Records to use>
- - - - - - -

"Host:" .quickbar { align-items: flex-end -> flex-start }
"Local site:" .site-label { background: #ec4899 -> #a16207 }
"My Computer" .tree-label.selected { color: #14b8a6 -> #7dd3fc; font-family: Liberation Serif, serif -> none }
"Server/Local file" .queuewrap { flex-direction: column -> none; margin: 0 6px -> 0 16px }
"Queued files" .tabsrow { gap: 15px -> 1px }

- - - - - - -

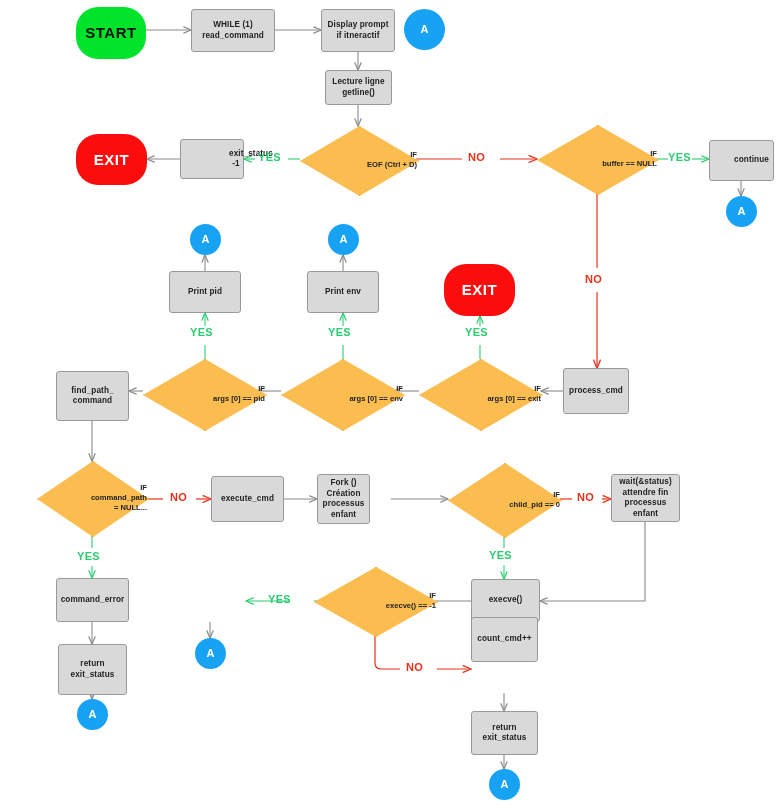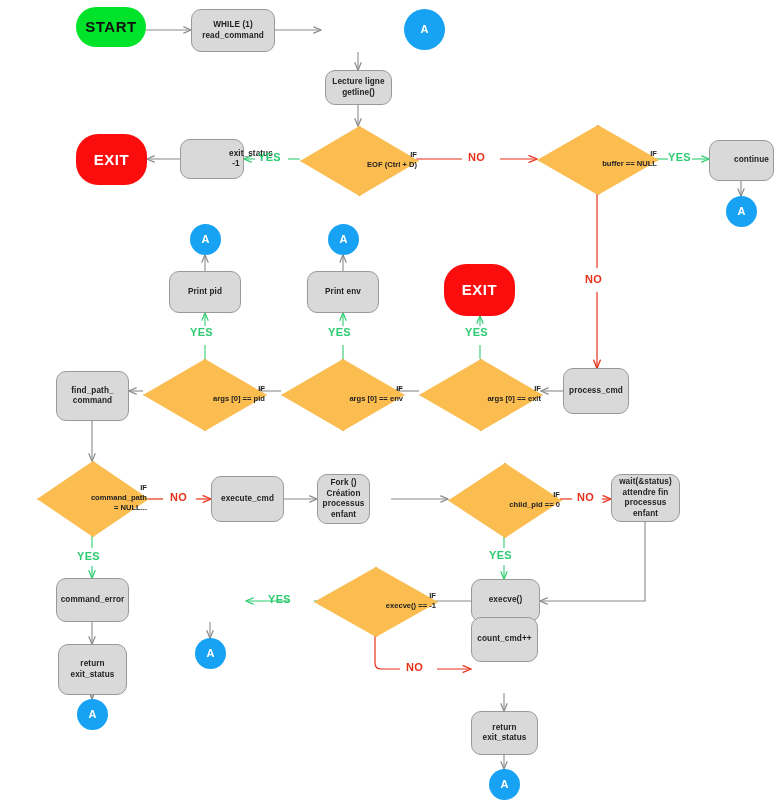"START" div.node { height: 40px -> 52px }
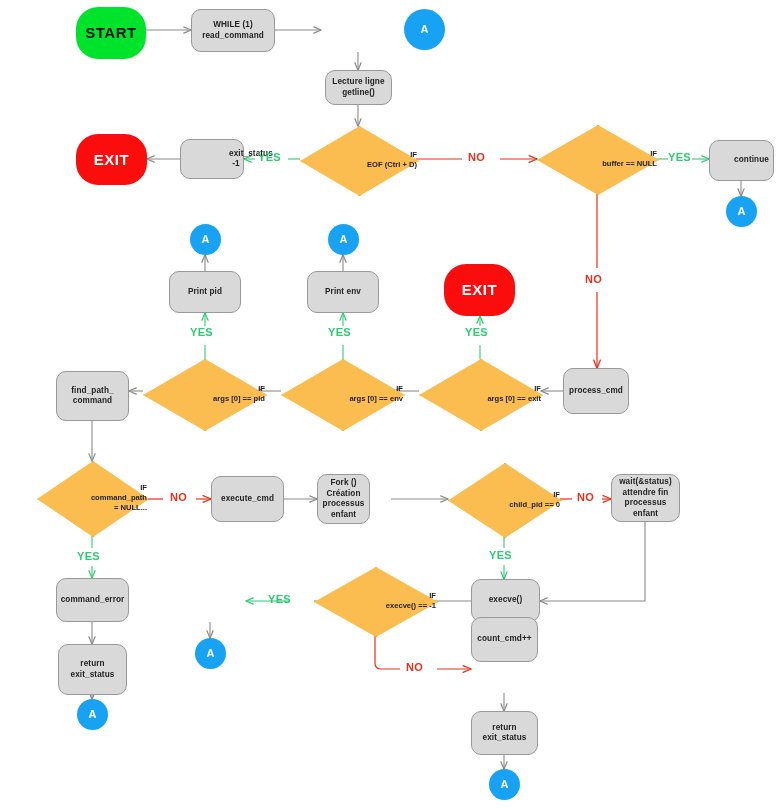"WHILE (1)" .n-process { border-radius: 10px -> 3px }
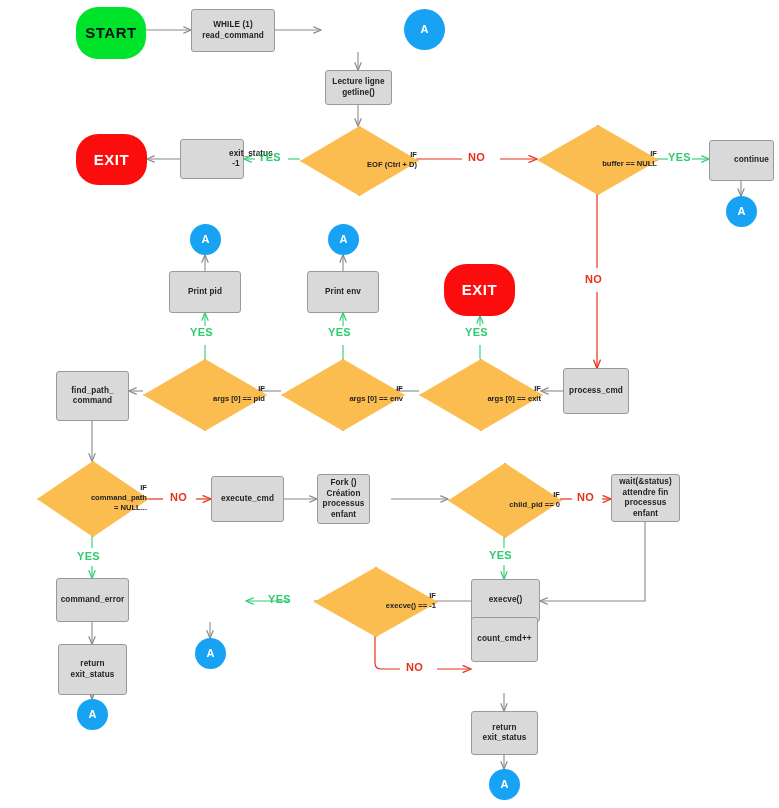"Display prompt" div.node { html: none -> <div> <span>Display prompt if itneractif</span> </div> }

- - - - - - -

Task to carry out>
Go to the line with "color: #14b8a6 ->" in the entries above and repeat every line from there through the line with "gap: 15px ->", exactly and with no other text.

Answer to this problem>
"My Computer" .tree-label.selected { color: #14b8a6 -> #7dd3fc; font-family: Liberation Serif, serif -> none }
"Server/Local file" .queuewrap { flex-direction: column -> none; margin: 0 6px -> 0 16px }
"Queued files" .tabsrow { gap: 15px -> 1px }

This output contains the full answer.